Future Times, Future Tenses

Future Times, Future Tenses by Philippe de Brabanter, published by Oxford University Press in 2014, explores the expression of the future through tense, aspect, and modality across various languages, including French, Polish, Basque, Turkish, and West Greenlandic. This 297-page work delves into the complexities of how future reference is understood in contemporary linguistics, emphasizing that the future remains largely open and indeterminate compared to the fixed nature of the past.
Readers will find a comprehensive examination of the interactions between future tense and future time, as well as the semantics of possible worlds. The book brings together linguistic and philosophical perspectives, addressing unresolved issues in the field through contributions from scholars worldwide. It challenges traditional notions of future tense markers and highlights the connections between linguistic, logical, metaphysical, ontological, and epistemological considerations related to the future. This edition serves as a valuable resource for those interested in language arts, grammar, linguistics, and the philosophy of language.
Official synopsis Publisher
Future Times, Future Tenses examines how the future is expressed by means of tense, aspect, and modality across a wide range of languages, among them French, Polish, Basque, Turkish, and West Greenlandic. From the present point of view, the future is not fixed: while there is arguably only one past, the future is largely open and/or indeterminate. Reference to the future has thus become one of the most hotly-debated topics in contemporary linguistics: the interactions of future tense with future time, and of future tense with the semantics of possible worlds, are crucial to any satisfactory account of temporal linguistics.

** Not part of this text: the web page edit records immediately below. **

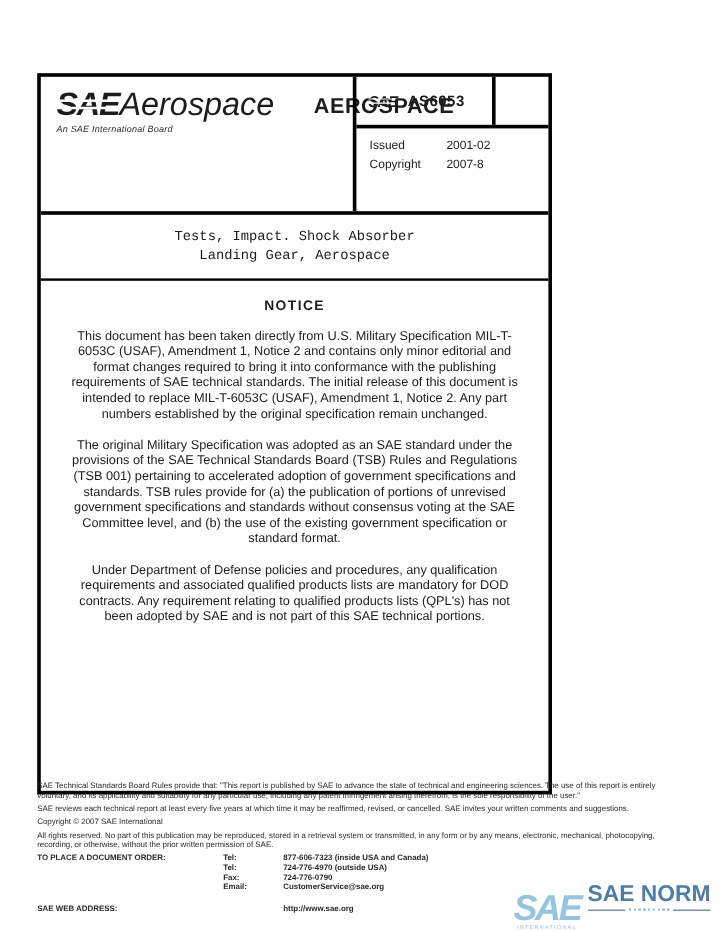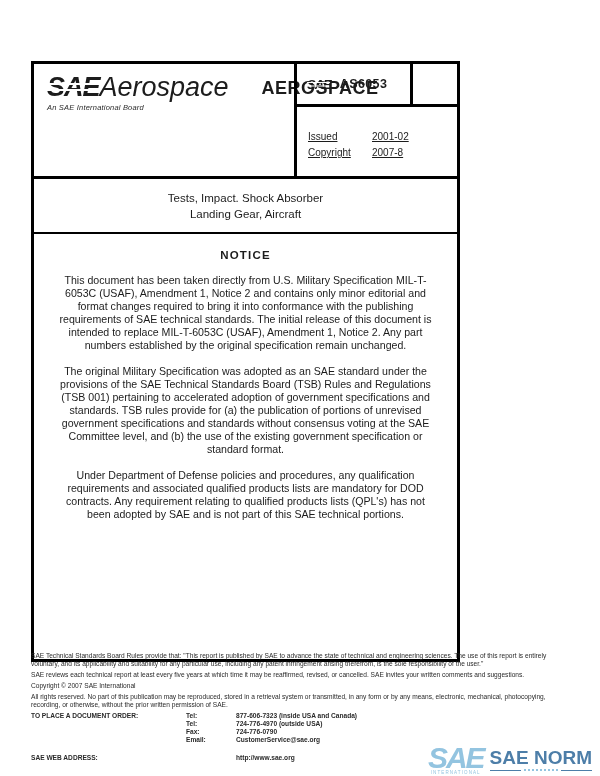--- a/index.html
+++ b/index.html
@@ -20,45 +20,45 @@
   .brand-aero{font-style:italic;font-weight:normal;letter-spacing:0;}
   .tagline{font-size:7.5px;font-style:italic;margin-top:1px;letter-spacing:.2px;color:#2a2a2a;}
   .doc-type{position:absolute;left:196px;top:13px;width:180px;text-align:center;
     font-size:18px;font-weight:bold;line-height:23px;letter-spacing:.5px;}
   .doc-box{position:absolute;right:0;top:0;height:112px;width:163px;border-left:3px solid #000;box-sizing:border-box;}
   .doc-box-top{height:43px;border-bottom:3px solid #000;display:flex;box-sizing:border-box;}
   .doc-num-cell{flex:1;display:flex;align-items:center;padding-left:10px;gap:9px;}
   .sae-small{font-size:13px;}
   .doc-num{font-size:12.5px;font-weight:bold;letter-spacing:.4px;}
   .doc-corner{width:47px;border-left:3px solid #000;box-sizing:border-box;}
-  .doc-dates{padding:24px 0 0 11px;font-size:10px;text-decoration:underline;}
+  .doc-dates{padding:9px 0 0 11px;font-size:10px;}
   .date-row{display:flex;margin-bottom:5px;}
   .date-label{width:64px;}
   
   .title-band{height:55px;border-bottom:2px solid #000;box-sizing:border-box;
     display:flex;flex-direction:column;justify-content:center;text-align:center;
-    font-size:11.5px;line-height:16px;}
+    font-size:11.5px;line-height:16px;font-family:Liberation Mono, monospace;}
   
   .notice-heading{text-align:center;margin-top:15px;font-size:11.5px;letter-spacing:1.2px;font-weight:bold;}
   .notice p{margin:13px 19px 0;font-size:10.6px;line-height:13px;text-align:center;}
   
   .footer{position:absolute;left:31px;top:652px;width:539px;font-size:6.6px;line-height:8px;color:#2a2a2a;}
   .fine{margin:0 0 3px 0;}
   .order{display:flex;margin-top:3px;font-weight:bold;}
   .order-label{width:155px;}
   .contact-row{display:flex;}
   .contact-label{width:50px;}
   .web{display:flex;font-weight:bold;margin-top:10px;}
   .web-label{width:205px;}
   
   .norm-logo{position:absolute;right:8px;bottom:1px;display:flex;align-items:flex-end;gap:6px;}
   .norm-left{text-align:center;}
   .norm-sae{font-size:30px;font-weight:900;font-style:italic;color:#93c4e0;letter-spacing:-2px;line-height:25px;}
   .norm-intl{font-size:4.5px;color:#93c4e0;letter-spacing:1.1px;}
-  .norm-right{text-align:center;padding-bottom:4px;}
+  .norm-right{text-align:center;padding-bottom:16px;}
   .norm-name{font-size:19px;font-weight:900;color:#4d7ea8;letter-spacing:0;line-height:18px;white-space:nowrap;}
   .norm-rule{display:flex;align-items:center;gap:3px;margin-top:2px;}
   .norm-rule .bar{flex:1;height:1px;background:#4d7ea8;}
   .norm-rule .mid{width:34px;height:2px;background:repeating-linear-gradient(90deg,#93c4e0 0 2px,transparent 2px 4px);}
 </style>
 </head>
 <body>
 
 <div class="frame">
 
@@ -90,21 +90,21 @@
         <div class="date-row">
           <span class="date-label">Copyright</span>
           <span class="date-value">2007-8</span>
         </div>
       </div>
     </div>
   </div>
 
   <div class="title-band">
     <div>Tests, Impact. Shock Absorber</div>
-    <div>Landing Gear, Aircraft</div>
+    <div>Landing Gear, Aerospace</div>
   </div>
 
   <div class="notice">
     <div class="notice-heading">NOTICE</div>
     <p>This document has been taken directly from U.S. Military Specification MIL-T-6053C (USAF), Amendment 1, Notice 2 and contains only minor editorial and format changes required to bring it into conformance with the publishing requirements of SAE technical standards.  The initial release of this document is intended to replace MIL-T-6053C (USAF), Amendment 1, Notice 2.  Any part numbers established by the original specification remain unchanged.</p>
     <p>The original Military Specification was adopted as an SAE standard under the provisions of the SAE Technical Standards Board (TSB) Rules and Regulations (TSB 001) pertaining to accelerated adoption of government specifications and standards.  TSB rules provide for (a) the publication of portions of unrevised government specifications and standards without consensus voting at the SAE Committee level, and (b) the use of the existing government specification or standard format.</p>
     <p>Under Department of Defense policies and procedures, any qualification requirements and associated qualified products lists are mandatory for DOD contracts.  Any requirement relating to qualified products lists (QPL's) has not been adopted by SAE and is not part of this SAE technical portions.</p>
   </div>
 </div>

This book considers and seeks a resolution to outstanding issues in the field by uniting linguistic and philosophical perspectives on future reference in natural language. Scholars from different parts of the world approach these issues from a variety of theoretical perspectives, including those of linguistic typology, formal semantics, pragmatics, and philosophy of language. In the process they question the very validity of the traditional notion of a specific marker for future tense. The book shows the close connections between linguistic, logical, metaphysical, ontological, and epistemological issues concerning the future and reveals the value of linking linguistic considerations of tense and aspect to philosophical approaches to modality and time.